◆ **INPUT DATA**

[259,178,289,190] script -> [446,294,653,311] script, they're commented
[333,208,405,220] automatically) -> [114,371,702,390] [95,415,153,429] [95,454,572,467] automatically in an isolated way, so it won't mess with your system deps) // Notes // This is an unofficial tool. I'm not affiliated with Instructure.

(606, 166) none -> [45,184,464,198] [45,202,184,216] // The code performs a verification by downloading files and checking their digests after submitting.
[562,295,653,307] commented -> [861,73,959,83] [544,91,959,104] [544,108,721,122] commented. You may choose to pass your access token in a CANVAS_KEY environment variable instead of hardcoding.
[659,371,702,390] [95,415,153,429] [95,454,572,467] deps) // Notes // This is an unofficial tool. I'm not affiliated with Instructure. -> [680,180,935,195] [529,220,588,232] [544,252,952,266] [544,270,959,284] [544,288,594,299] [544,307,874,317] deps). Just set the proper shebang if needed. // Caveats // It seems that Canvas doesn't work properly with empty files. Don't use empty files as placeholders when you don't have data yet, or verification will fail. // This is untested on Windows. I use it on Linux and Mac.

==

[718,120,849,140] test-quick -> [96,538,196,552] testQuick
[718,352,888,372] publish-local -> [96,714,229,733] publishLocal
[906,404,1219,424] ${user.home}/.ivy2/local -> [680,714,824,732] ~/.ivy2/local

◆ **DESCRIPTION OF THE TASK**
Return only the stretch of the material above from the line holding "[259,178,289,190] script ->" through the line holding "[562,295,653,307] commented ->", copied exactly.

◆ **EXERCISE RESULT**
[259,178,289,190] script -> [446,294,653,311] script, they're commented
[333,208,405,220] automatically) -> [114,371,702,390] [95,415,153,429] [95,454,572,467] automatically in an isolated way, so it won't mess with your system deps) // Notes // This is an unofficial tool. I'm not affiliated with Instructure.

(606, 166) none -> [45,184,464,198] [45,202,184,216] // The code performs a verification by downloading files and checking their digests after submitting.
[562,295,653,307] commented -> [861,73,959,83] [544,91,959,104] [544,108,721,122] commented. You may choose to pass your access token in a CANVAS_KEY environment variable instead of hardcoding.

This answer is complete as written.